• türkiye özelindeki tipik özellikleri şu videoda gözlenebilir: http://www.youtube.com/watch?v=feddrf2pvuu

    (1) ne anlam ifade ettikleri çok fazla düşünülmeden kullanılan sloganlaşmış kavramlar. (örnek: "biz, çağdaş, demokratik, aklı başında türk gençleriyiz.")

    (2) tartışmaya herhangi bir katkısı bulunmayan, türkiye özelinde fazlasıyla klişeleşmiş ifadeler kullanmak. (örnek: "bizim hıristiyan arkadaşlarımız da var.")

    (3) birbirini takip etmeyen, dolayısıyla bir mantık dizisi kuramayan, dahası sık sık birbiriyle çelişen cümleleri arka arkaya söyleyerek hem komik duruma düşmek, hem düştüğü durumun farkında olmamak, hem de birkaç dakikalık bir konuşmanın ardından neticede hiçbir şey söylememiş olmak. (pek çok örnekten sadece biri: ilk önce muhatabının incil satma hakkının olduğunu söylemek, ancak hemen ardından bunu "müslüman mahallesinde salyangoz satmak" olarak nitelendirmek.)

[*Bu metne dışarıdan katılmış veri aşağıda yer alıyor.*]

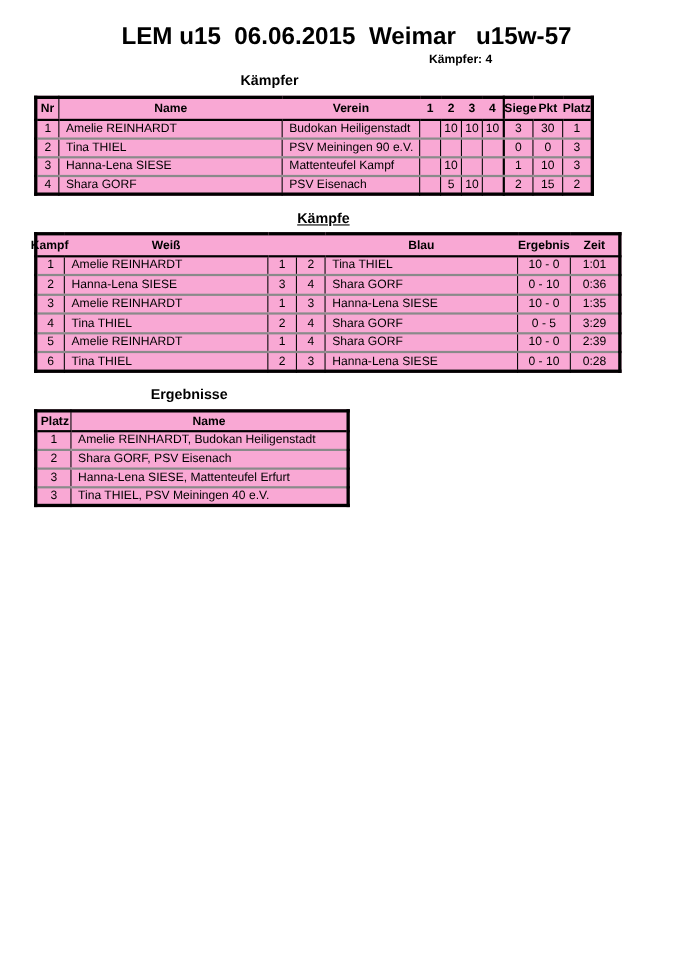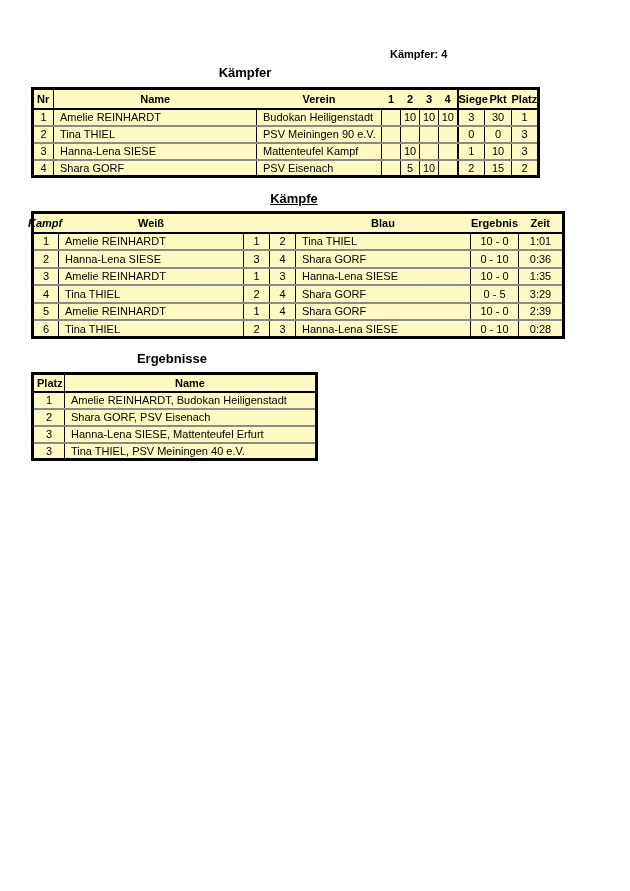--- a/index.html
+++ b/index.html
@@ -18,21 +18,21 @@
   .sec-heading{
     position:absolute;width:120px;text-align:center;
     font-size:13px;font-weight:bold;white-space:nowrap;
   }
   #h-kaempfer{top:65px;left:185px;}
   #h-kaempfe{top:191px;left:234px;text-decoration:underline;}
   #h-ergebnisse{top:351px;left:112px;}
 
   table{
     position:absolute;border-collapse:collapse;table-layout:fixed;
-    background:#fef9c3;border:3px solid #000;
+    background:#f9a8d4;border:3px solid #000;
   }
   #t-kaempfer{left:31px;top:87px;width:506px;}
   #t-kaempfe{left:31px;top:211px;width:531px;}
   #t-ergebnisse{left:31px;top:372px;width:284px;}
 
   th{font-size:11px;font-weight:bold;padding:0;white-space:nowrap;overflow:visible;}
   td{font-size:11px;padding:0;white-space:nowrap;}
   thead tr{height:20px;}
   tbody tr{height:17px;}
   #t-kaempfe tbody tr{height:17.5px;}
@@ -42,27 +42,28 @@
   tbody td{
     border:1px solid #0a0a0a;
     border-top:2px solid #8a8a8a;border-bottom:2px solid #8a8a8a;
     vertical-align:middle;
   }
   th.divr{border-right:1px solid #0a0a0a;}
   .bl{border-left:2px solid #000 !important;}
   .c{text-align:center;}
   .l{text-align:left;padding-left:6px;}
   th.edge-l{text-align:left;padding-left:3px;}
-  th.kampfh{text-align:left;text-indent:-6px;font-style:italic;}
+  th.kampfh{text-align:left;text-indent:-6px;}
 </style>
 </head>
 <body>
 
 <div class="sheet">
 
+  <div class="title">LEM u15  06.06.2015  Weimar   u15w-57</div>
   <div class="count">Kämpfer: 4</div>
 
   <div class="sec-heading" id="h-kaempfer">Kämpfer</div>
 
   <table id="t-kaempfer">
     <colgroup>
       <col style="width:21px">
         <col style="width:203px">
         <col style="width:125px">
       <col style="width:19px">

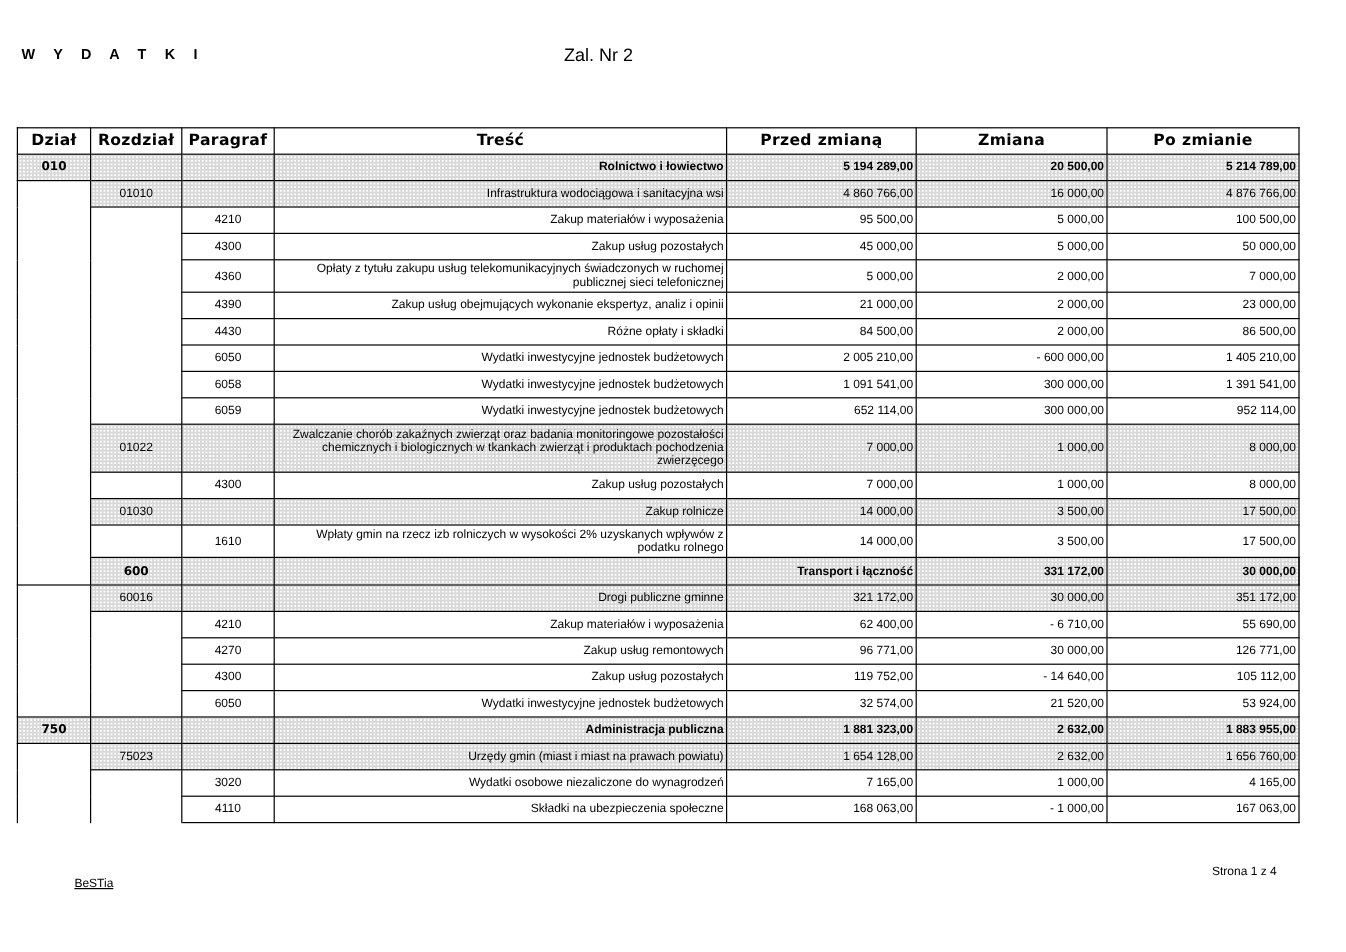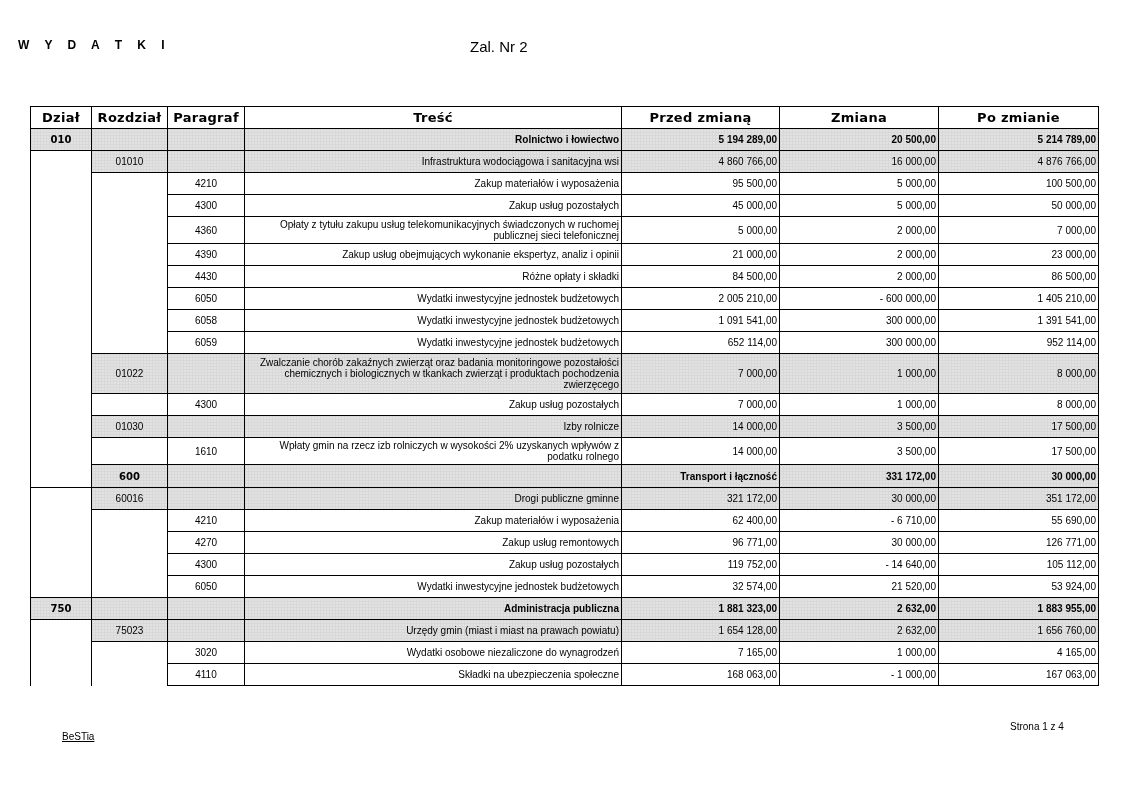--- a/index.html
+++ b/index.html
@@ -1,19 +1,19 @@
 <!DOCTYPE html>
 <html><head>
 <meta charset="utf-8">
 <style>
   html, body { margin:0; padding:0; background:#ffffff; }
   body { width:1122px; height:793px; position:relative; overflow:hidden; font-family:"Liberation Sans", sans-serif; color:#000; }
   .title { position:absolute; left:18px; top:38px; font-size:12px; font-weight:bold; letter-spacing:6px;text-align:center; }
   .attach { position:absolute; left:470px; top:38px; font-size:15px; }
-  table.budget { position:absolute; left:14px; top:106px; border-collapse:collapse; table-layout:fixed; width:1068px;margin-left:16px; }
+  table.budget { position:absolute; left:14px; top:106px; border-collapse:collapse; table-layout:fixed; width:1068px; }
   table.budget th, table.budget td { border:1px solid #000; padding:0 2px; font-size:10px; line-height:11px; overflow:hidden; }
   table.budget th { height:21px; font-size:13px; font-weight:bold; text-align:center; font-family:"DejaVu Sans", sans-serif; letter-spacing:0.3px; }
   td.c { text-align:center; }
   td.r { text-align:right; }
   td.l { text-align:right; }
   td.empty { border-bottom:none; border-top:none; }
   tr.h22 td { height:21px; }
   tr.h27 td { height:26px; }
   tr.h40 td { height:39px; }
   .shade { background-color:#d8d8d8;
@@ -153,21 +153,21 @@
       <td class="c">4300</td>
       <td class="l">Zakup usług pozostałych</td>
       <td class="r">7 000,00</td>
       <td class="r">1 000,00</td>
       <td class="r">8 000,00</td>
     </tr>
 
     <tr class="h22">
       <td class="c shade">01030</td>
       <td class="shade"></td>
-      <td class="l shade">Izby rolnicze</td>
+      <td class="l shade">Zakup rolnicze</td>
       <td class="r shade">14 000,00</td>
       <td class="r shade">3 500,00</td>
       <td class="r shade">17 500,00</td>
     </tr>
 
     <tr class="h27">
       <td></td>
       <td class="c">1610</td>
       <td class="l">Wpłaty gmin na rzecz izb rolniczych w wysokości 2% uzyskanych wpływów z podatku rolnego</td>
       <td class="r">14 000,00</td>

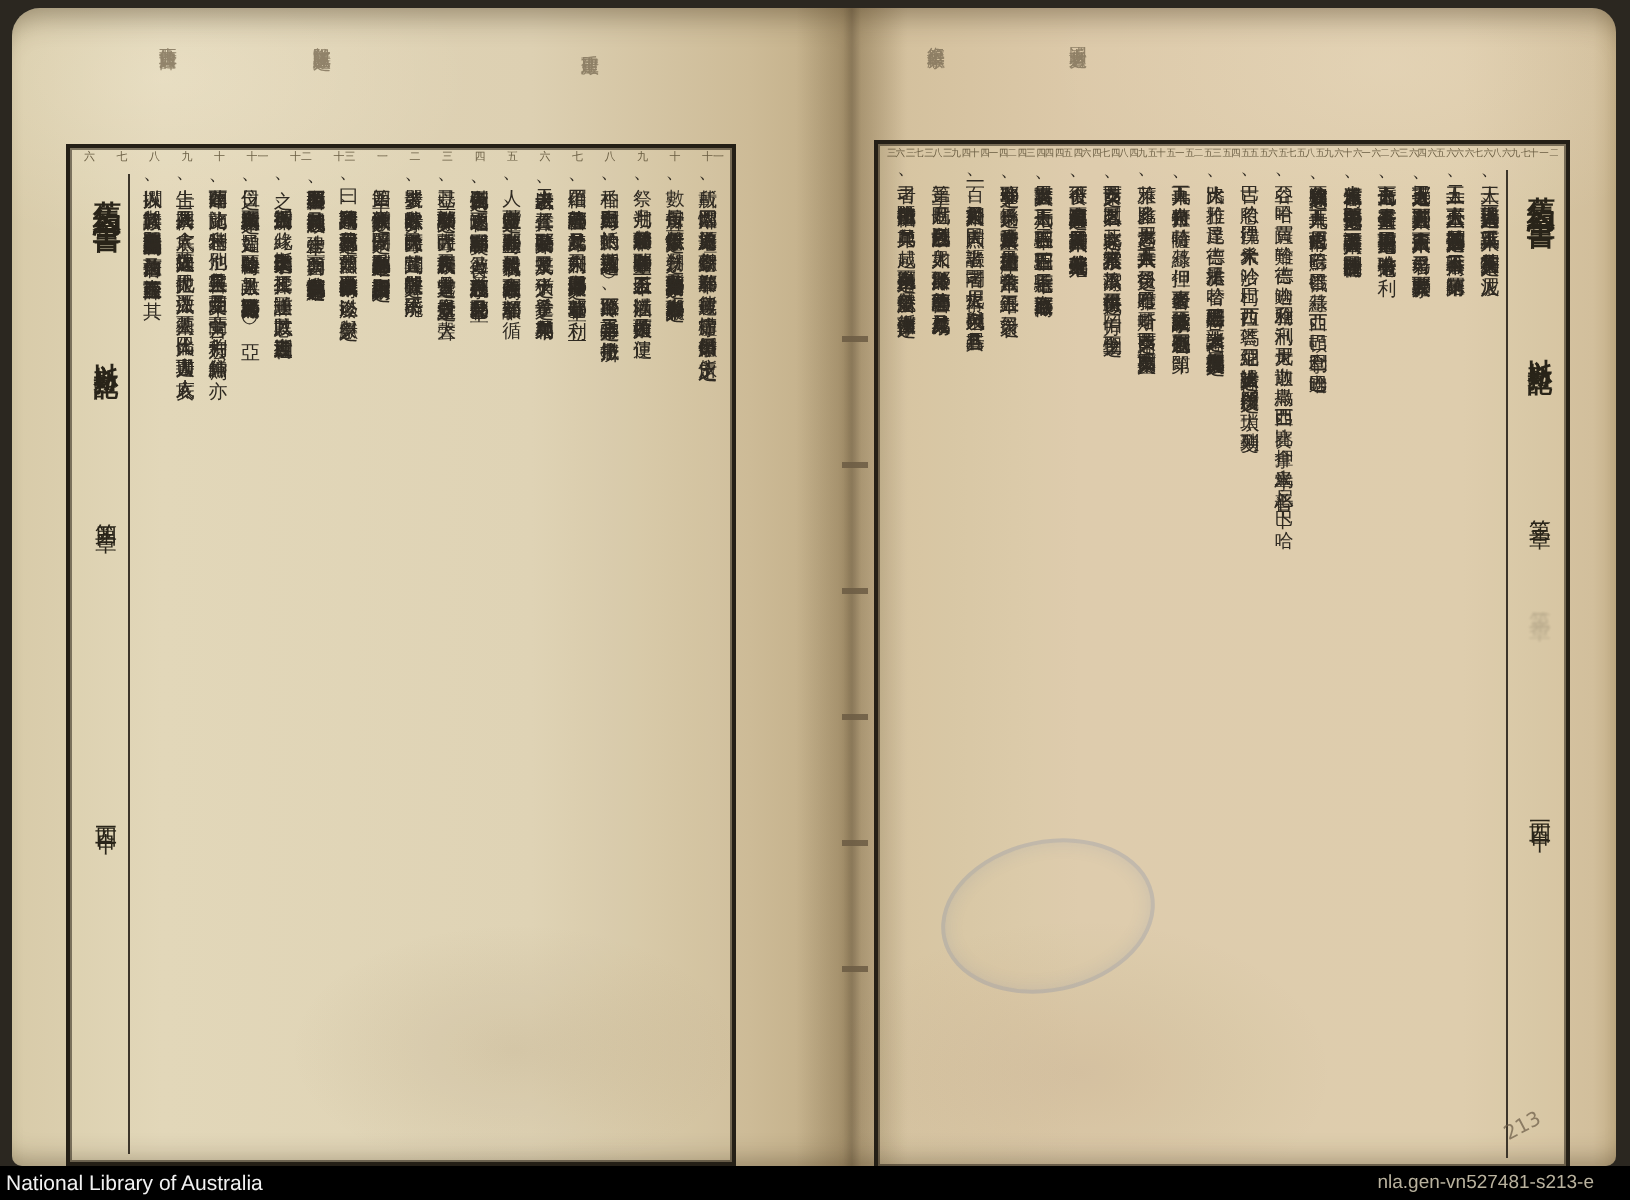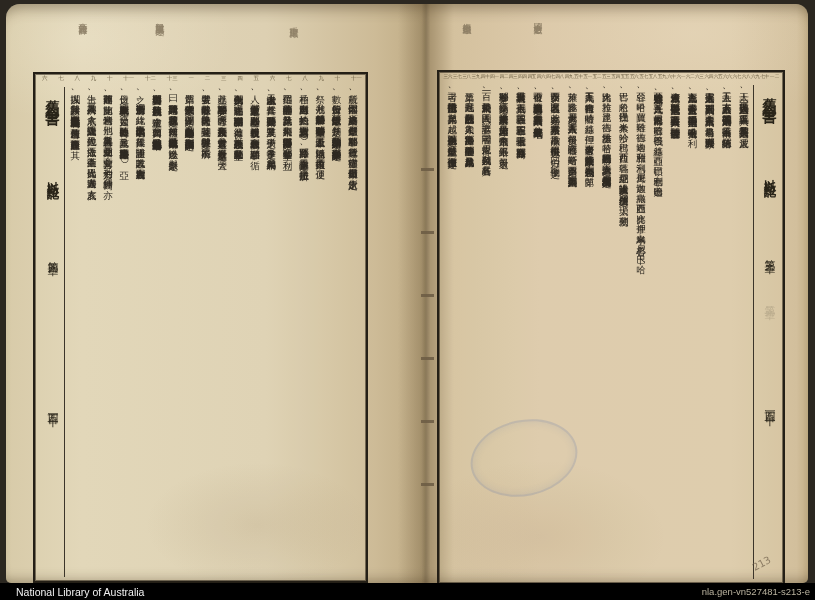--- a/index.html
+++ b/index.html
@@ -85,22 +85,22 @@
   .pencil{
     position:absolute;left:752px;top:558px;
     color:rgba(105,90,70,.7);font-size:10px;transform:rotate(-28deg);
   }
   
   .footer{
     position:absolute;left:0;right:0;bottom:0;height:17px;background:#000;
     display:flex;align-items:center;justify-content:space-between;
     font-family:"Liberation Sans",sans-serif;
   }
-  .footer .lib{color:#f2f2f2;font-size:10.5px;padding-left:16px;}
-  .footer .id{color:#b9b29e;font-size:9.5px;padding-right:5px;}
+  .footer .lib{color:#f2f2f2;font-size:10.5px;padding-left:3px;}
+  .footer .id{color:#b9b29e;font-size:9.5px;padding-right:18px;}
 </style>
 </head>
 <body>
 
 <div class="page page-left"></div>
 <div class="page page-right"></div>
 <div class="gutter"></div>
 <div class="stitches"></div>
 
 <div class="mnote" style="left:533px;top:16px;height:32px;">返國者之數</div>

    (4) islam dinini türk milliyetçiliği içinden okumak ve milliyetçiliğin otoriter yapısı gereği hıristiyanlardan müslüman gibi davranmalarını beklemek. (örnek: hıristiyanlığa dair kitaplar yayınlayan bir yayınevine, standlarında neden "peygamber efendimiz" ile ilgili bir kitaba yer vermedikleri için hesap sormak: "peygamber efendimizin, hazreti muhammed'in, bize göre dünyadaki en kamil insanın hayatını [anlatan] bir tane kitap dahi numunelik olsun diye koymamışsınız!")

    (5) bir hıristiyana kendi dinine/mezhebine nasıl inanacağını öğretmeye kalkmak. (örnek: "neden barnabas inciliniz yok?" diye hesap sormak. aldığı cevap hoşuna gitmeyince, sanki kendi üzerine vazifeymiş gibi "siz önce kendi aranızda hangi incil'e inanacağınıza bir karar verin de ondan sonra konuşun" mealinde sözler sarf ederek bir şey söylediğini zannetmek. karşısındaki kişiyle dayılana dayılana konuşmak ve konuşurken muhatabının bedenine eliyle gerekli gereksiz dokunmak.)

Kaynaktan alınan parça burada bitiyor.